Segment Start: Excerpted records
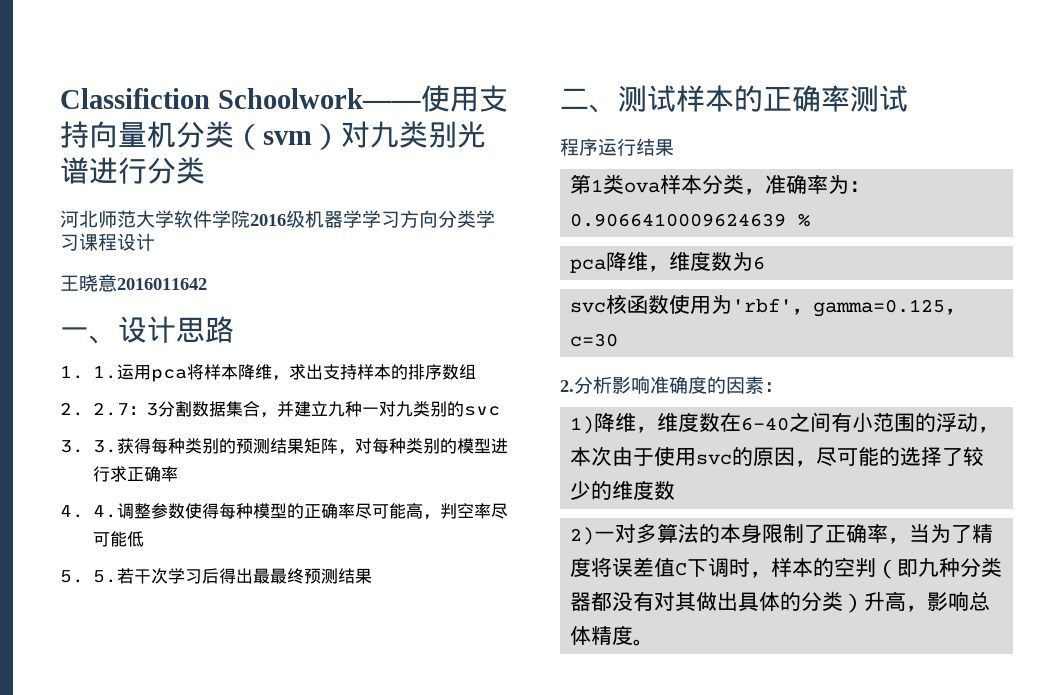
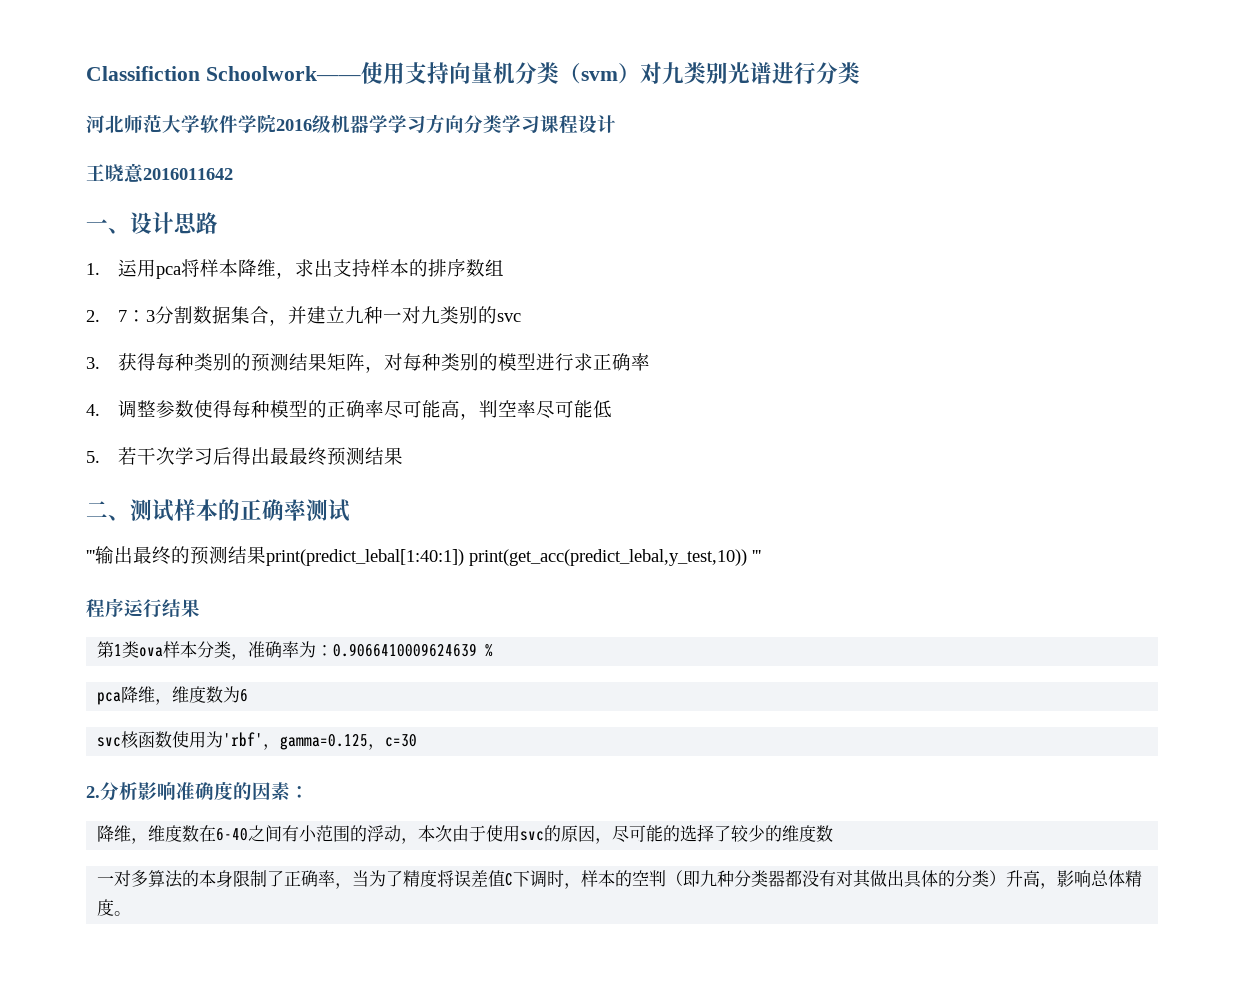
[92,366,117,379] 1. -> (100, 269) none
[92,403,129,416] 2.7 -> [117,310,127,322] 7
[92,440,117,453] 3. -> (100, 363) none
[92,505,117,518] 4. -> (100, 410) none
[92,570,117,583] 5. -> (100, 457) none
(908, 98) none -> [86,546,761,566] // '''输出最终的预测结果print(predict_lebal[1:40:1]) print(get_acc(predict_lebal,y_test,10)) '''
[570,416,595,434] 1) -> (309, 792) none
[570,527,595,545] 2) -> (834, 833) none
Segment End: Excerpted records
## Task:
An answer is complete only when it holds every line above containing the string "none".

## Reply to the task:
[92,366,117,379] 1. -> (100, 269) none
[92,440,117,453] 3. -> (100, 363) none
[92,505,117,518] 4. -> (100, 410) none
[92,570,117,583] 5. -> (100, 457) none
(908, 98) none -> [86,546,761,566] // '''输出最终的预测结果print(predict_lebal[1:40:1]) print(get_acc(predict_lebal,y_test,10)) '''
[570,416,595,434] 1) -> (309, 792) none
[570,527,595,545] 2) -> (834, 833) none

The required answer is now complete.